Schockenhoff: Ein Land im Aufbruch, aber auf der anderen Seite ein Land mit enormen wirtschaftlichen Schwierigkeiten. Und daher droht die größte Gefahr. Die Devisenreserven von Ägypten sind zu Ende, die Menschen erwarten von einer neuen Regierung, von einem neuen Staat, bessere Lebensverhältnisse. Und wenn in einigen Monaten Grundnahrungsmittel wie Zucker, Mehl, Brenngas, die hoch subventioniert sind, eingeführt werden müssen, knapp werden, dann droht ein Hungeraufstand. Die soziale Situation ist äußerst prekär. Politisch ist das Wichtigste in den nächsten Monaten die Erarbeitung einer neuen Verfassung. In der ersten Kammer des Parlamentes haben die islamistischen Staaten, die Muslimbruderschaft und die Salafisten, die Extremisten, die sehr stark aus den Golfstaaten, Katar, Saudi-Arabien finanziert werden, eine Mehrheit. Es soll nur ein hundertköpfiger Verfassungsrat gebildet werden aus dem Parlament, aber eben auch aus Vertretern aller möglichen gesellschaftlichen Kräfte. Und es wird ganz stark darauf ankommen, ob die muslimische, islamistische Mehrheit im Parlament eben auch durchsetzt, im Verfassungsrat die Mehrheit zu haben, oder ob es eine offene moderne ägyptische Verfassung wird.

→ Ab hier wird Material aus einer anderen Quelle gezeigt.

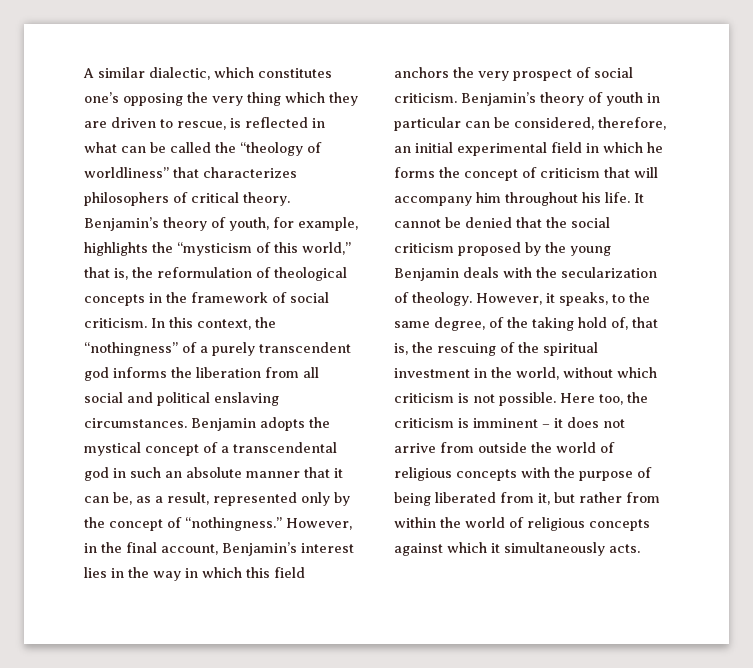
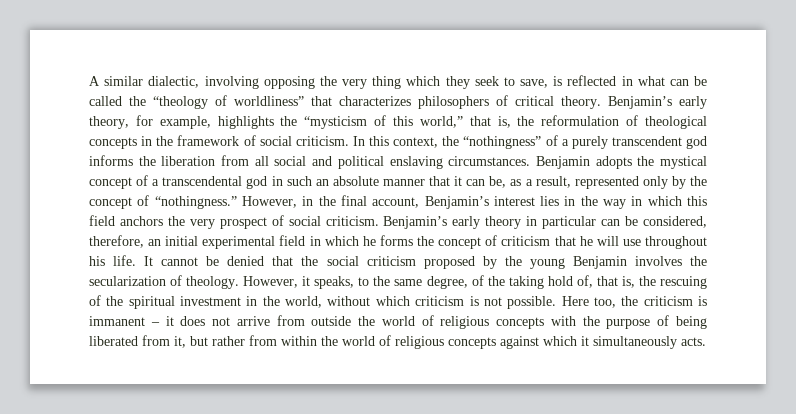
- A similar dialectic, which constitutes one’s opposing the very thing which they are driven to rescue, is reflected in what can be called the “theology of worldliness” that characterizes philosophers of critical theory.
+ A similar dialectic, involving opposing the very thing which they seek to save, is reflected in what can be called the “theology of worldliness” that characterizes philosophers of critical theory.
- Benjamin’s theory of youth, for example, highlights the “mysticism of this world,” that is, the reformulation of theological concepts in the framework of social criticism.
+ Benjamin’s early theory, for example, highlights the “mysticism of this world,” that is, the reformulation of theological concepts in the framework of social criticism.
- Benjamin’s theory of youth in particular can be considered, therefore, an initial experimental field in which he forms the concept of criticism that will accompany him throughout his life.
+ Benjamin’s early theory in particular can be considered, therefore, an initial experimental field in which he forms the concept of criticism that he will use throughout his life.
- It cannot be denied that the social criticism proposed by the young Benjamin deals with the secularization of theology.
+ It cannot be denied that the social criticism proposed by the young Benjamin involves the secularization of theology.
- Here too, the criticism is imminent – it does not arrive from outside the world of religious concepts with the purpose of being liberated from it, but rather from within the world of religious concepts against which it simultaneously acts.
+ Here too, the criticism is immanent – it does not arrive from outside the world of religious concepts with the purpose of being liberated from it, but rather from within the world of religious concepts against which it simultaneously acts.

Kitzler: Das heißt, schon allein wegen der Mehrheitsverhältnisse droht die Gefahr, dass sich Ägypten nicht unbedingt in die Richtung Demokratie entwickelt?
Schockenhoff: Ja, auf der anderen Seite ist die Mehrheit der Muslimbruderschaft und der Salafisten aus einer demokratischen Wahl hervorgegangen. Deswegen müssen wir mit ihnen ins Gespräch kommen. Allerdings müssen wir dann auch die Voraussetzungen machen, dass demokratische Prozesse die Minderheitenrechte im Parlament, Grundfreiheiten, Menschenrechte, Rechtsstaatlichkeit, Freiheit von Mann und Frau respektiert werden, dass die Rechte religiöser Minderheiten garantiert werden. Das ist nun die Frage, ob sich aus einer Mehrheit in der jetzigen Zusammensetzung des Parlamentes dann hinterher auch eine Mehrheit ergibt, die einen muslimischen Staat will. Ich habe den Eindruck, dass die Muslimbruderschaft verstanden hat, dass die Ägypter eine moderne Demokratie wollen, und sie betonen auch immer, es werde nicht in erster Linie eine islamische Verfassung geben, sondern eine nationale, ägyptische Verfassung, in der die Rechte der ägyptischen Staatsbürger im Vordergrund stehen.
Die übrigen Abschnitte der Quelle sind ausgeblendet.